Lunes santo: A mí no siempre me tenéis

timidezLos evangelios están repletos de contradicciones luminosas. La frase de Jesús: A mí no siempre me tenéis, parece desmentir la que diría poco después, ya resucitado y a punto de ascender a los cielos: Yo estoy con vosotros todos los días hasta el fin del mundo (Mt 28, 20).

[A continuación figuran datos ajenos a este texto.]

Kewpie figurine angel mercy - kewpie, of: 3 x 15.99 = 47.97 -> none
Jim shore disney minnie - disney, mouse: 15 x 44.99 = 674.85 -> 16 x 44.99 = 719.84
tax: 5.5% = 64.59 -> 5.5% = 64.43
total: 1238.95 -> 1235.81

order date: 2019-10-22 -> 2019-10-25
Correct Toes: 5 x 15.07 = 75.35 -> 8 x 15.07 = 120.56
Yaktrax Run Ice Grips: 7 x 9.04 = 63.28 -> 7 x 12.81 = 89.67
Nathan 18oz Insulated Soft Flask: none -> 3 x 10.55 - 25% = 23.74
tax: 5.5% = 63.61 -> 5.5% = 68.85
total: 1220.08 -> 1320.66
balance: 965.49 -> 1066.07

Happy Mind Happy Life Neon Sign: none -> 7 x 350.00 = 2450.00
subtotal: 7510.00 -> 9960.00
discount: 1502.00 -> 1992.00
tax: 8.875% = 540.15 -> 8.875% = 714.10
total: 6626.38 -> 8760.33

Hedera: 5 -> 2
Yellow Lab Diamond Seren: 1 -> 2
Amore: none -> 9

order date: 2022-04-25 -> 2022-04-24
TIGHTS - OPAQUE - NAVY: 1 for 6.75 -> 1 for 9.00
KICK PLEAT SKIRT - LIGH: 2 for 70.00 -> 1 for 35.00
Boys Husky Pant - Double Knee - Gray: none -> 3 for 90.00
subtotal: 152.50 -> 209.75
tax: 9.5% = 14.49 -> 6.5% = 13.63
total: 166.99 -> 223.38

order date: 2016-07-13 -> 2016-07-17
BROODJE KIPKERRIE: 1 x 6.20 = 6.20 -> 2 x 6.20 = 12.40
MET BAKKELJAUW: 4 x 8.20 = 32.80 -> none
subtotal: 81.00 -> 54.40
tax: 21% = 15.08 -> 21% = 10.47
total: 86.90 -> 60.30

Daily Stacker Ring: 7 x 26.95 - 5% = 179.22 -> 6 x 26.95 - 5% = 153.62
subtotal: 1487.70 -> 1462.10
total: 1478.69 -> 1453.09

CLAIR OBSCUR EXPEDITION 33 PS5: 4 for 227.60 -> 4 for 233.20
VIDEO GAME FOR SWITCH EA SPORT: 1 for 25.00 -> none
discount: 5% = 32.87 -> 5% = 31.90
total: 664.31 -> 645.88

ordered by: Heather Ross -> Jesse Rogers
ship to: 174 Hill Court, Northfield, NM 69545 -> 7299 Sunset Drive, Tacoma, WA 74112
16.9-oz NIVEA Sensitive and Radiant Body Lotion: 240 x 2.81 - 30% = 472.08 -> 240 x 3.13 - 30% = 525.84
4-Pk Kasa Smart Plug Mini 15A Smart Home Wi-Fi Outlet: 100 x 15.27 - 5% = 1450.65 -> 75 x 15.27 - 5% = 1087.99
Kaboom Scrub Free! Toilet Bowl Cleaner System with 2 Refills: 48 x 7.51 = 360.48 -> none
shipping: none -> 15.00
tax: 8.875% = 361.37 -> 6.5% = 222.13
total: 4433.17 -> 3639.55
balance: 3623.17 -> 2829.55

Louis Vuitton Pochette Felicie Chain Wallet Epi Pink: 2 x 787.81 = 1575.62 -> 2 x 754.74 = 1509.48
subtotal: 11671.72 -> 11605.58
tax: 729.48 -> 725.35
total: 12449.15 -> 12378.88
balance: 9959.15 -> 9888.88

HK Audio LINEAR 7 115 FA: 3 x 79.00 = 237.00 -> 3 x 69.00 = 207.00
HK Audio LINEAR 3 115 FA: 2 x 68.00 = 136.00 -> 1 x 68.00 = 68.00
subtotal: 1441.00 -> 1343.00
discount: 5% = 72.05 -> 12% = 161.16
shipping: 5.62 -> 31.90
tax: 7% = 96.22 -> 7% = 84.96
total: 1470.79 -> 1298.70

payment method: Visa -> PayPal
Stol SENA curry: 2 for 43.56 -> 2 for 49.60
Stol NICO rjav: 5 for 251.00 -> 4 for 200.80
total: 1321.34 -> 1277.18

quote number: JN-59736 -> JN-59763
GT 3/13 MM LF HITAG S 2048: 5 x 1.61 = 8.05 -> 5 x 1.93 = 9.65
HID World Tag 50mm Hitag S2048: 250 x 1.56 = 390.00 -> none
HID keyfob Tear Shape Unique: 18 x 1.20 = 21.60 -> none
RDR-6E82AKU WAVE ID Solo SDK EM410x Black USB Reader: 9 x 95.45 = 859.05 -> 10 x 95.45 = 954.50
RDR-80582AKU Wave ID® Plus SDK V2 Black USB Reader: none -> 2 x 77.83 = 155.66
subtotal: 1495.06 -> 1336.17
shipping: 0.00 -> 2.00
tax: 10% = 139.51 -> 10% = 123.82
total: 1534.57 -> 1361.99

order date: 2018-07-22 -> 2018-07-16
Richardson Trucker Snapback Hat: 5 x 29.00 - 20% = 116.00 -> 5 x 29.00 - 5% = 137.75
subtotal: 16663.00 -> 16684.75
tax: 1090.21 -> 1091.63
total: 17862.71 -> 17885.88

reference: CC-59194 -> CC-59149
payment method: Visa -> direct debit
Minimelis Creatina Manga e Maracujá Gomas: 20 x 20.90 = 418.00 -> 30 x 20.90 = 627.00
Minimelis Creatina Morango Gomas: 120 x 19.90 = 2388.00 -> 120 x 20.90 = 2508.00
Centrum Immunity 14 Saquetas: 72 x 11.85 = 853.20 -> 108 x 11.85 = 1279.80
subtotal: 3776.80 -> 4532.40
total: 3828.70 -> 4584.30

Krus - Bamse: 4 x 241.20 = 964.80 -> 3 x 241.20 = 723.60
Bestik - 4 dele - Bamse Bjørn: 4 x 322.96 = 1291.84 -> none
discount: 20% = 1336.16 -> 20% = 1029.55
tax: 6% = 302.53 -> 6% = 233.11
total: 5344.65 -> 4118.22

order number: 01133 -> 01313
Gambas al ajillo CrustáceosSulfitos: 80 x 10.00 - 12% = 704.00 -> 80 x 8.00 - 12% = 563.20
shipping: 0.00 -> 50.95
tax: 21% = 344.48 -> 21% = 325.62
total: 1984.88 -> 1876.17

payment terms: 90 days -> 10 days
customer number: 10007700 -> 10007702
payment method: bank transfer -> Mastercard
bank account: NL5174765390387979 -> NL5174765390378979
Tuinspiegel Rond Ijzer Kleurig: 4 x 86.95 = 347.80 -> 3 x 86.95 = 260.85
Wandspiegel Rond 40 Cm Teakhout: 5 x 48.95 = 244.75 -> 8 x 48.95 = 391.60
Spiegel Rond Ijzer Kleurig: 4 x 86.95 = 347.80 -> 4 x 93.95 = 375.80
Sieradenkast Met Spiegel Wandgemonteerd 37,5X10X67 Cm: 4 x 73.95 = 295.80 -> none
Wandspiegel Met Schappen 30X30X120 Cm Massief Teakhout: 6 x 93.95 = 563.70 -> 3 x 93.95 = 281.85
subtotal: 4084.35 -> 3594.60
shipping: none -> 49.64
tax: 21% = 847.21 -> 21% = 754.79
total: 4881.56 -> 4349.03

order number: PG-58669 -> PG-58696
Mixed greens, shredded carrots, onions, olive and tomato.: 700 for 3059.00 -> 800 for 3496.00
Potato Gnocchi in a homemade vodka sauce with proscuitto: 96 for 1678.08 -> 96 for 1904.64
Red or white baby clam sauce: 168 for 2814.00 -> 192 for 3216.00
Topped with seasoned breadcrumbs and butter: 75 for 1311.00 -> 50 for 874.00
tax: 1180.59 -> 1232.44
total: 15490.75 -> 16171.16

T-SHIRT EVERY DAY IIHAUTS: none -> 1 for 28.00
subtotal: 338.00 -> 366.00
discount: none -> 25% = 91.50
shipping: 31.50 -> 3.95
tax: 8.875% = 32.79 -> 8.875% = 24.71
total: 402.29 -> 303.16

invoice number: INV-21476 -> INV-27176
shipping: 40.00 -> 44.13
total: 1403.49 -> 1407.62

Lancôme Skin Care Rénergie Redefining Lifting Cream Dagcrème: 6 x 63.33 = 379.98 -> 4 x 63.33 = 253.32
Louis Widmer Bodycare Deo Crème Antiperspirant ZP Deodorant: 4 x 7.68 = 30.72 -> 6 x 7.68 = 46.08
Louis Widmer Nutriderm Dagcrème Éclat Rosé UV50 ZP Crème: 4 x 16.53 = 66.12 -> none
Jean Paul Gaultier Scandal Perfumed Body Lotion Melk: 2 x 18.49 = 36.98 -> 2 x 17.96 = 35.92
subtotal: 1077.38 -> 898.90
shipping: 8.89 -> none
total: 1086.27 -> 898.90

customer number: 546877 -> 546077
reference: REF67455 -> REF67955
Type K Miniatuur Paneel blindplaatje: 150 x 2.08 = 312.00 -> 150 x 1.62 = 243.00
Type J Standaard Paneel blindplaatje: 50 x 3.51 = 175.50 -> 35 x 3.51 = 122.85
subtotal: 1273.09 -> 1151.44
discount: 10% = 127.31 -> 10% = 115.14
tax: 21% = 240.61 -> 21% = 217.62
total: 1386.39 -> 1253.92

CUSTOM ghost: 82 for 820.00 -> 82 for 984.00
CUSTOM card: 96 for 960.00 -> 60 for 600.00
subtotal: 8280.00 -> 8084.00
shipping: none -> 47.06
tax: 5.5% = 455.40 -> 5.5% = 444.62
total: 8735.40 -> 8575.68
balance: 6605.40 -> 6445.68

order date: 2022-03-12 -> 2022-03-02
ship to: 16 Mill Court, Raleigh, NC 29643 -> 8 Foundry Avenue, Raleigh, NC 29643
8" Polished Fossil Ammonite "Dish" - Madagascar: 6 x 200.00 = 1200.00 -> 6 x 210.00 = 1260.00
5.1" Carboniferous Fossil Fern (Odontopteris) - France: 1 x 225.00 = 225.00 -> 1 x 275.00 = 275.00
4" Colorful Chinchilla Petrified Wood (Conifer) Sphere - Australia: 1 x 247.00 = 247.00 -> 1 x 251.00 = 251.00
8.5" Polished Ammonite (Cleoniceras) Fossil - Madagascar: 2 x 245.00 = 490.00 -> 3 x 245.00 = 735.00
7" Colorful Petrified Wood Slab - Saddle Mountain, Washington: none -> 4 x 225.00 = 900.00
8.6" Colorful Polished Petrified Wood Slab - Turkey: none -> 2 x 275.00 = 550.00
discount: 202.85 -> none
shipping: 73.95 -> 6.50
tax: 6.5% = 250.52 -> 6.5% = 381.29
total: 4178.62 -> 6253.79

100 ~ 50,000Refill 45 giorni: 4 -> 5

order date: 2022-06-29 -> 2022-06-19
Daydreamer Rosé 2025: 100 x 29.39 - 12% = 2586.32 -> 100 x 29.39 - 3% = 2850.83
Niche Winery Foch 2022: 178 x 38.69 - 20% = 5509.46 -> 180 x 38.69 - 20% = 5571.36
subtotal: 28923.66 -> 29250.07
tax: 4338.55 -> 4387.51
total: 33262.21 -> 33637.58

   La aparente contradicción se resuelve cuando entendemos que Jesús se refiere a formas diferentes de presencia: se encuentra con nosotros hasta el fin de los tiempos, y mora realmente en nuestras almas por su Espíritu. Pero su cuerpo, ese cuerpo que María Magdalena ungía con devoción; el mismo cuerpo que ella querrá perfumar y embalsamar, creyéndolo muerto, pocos días después; ese cuerpo, ya resucitado, que intentará atrapar asiéndolo de los pies en el huerto de José de Arimatea; ese cuerpo que le dijo: Suéltame (Jn 20, 17)… Ese cuerpo, es verdad, no siempre lo tenemos. María Magdalena es la maestra de todas las almas eucarísticas.

   Lo abrazamos y besamos en cada comunión, y sólo palpamos sus accidentes. Intentamos retenerlo en nuestros cuerpos, y, en apenas diez minutos, esos mismos accidentes se han disuelto y su divino cuerpo ya no está.

   A mí no siempre me tenéis. ¡Ojalá aprovechásemos esos diez minutos!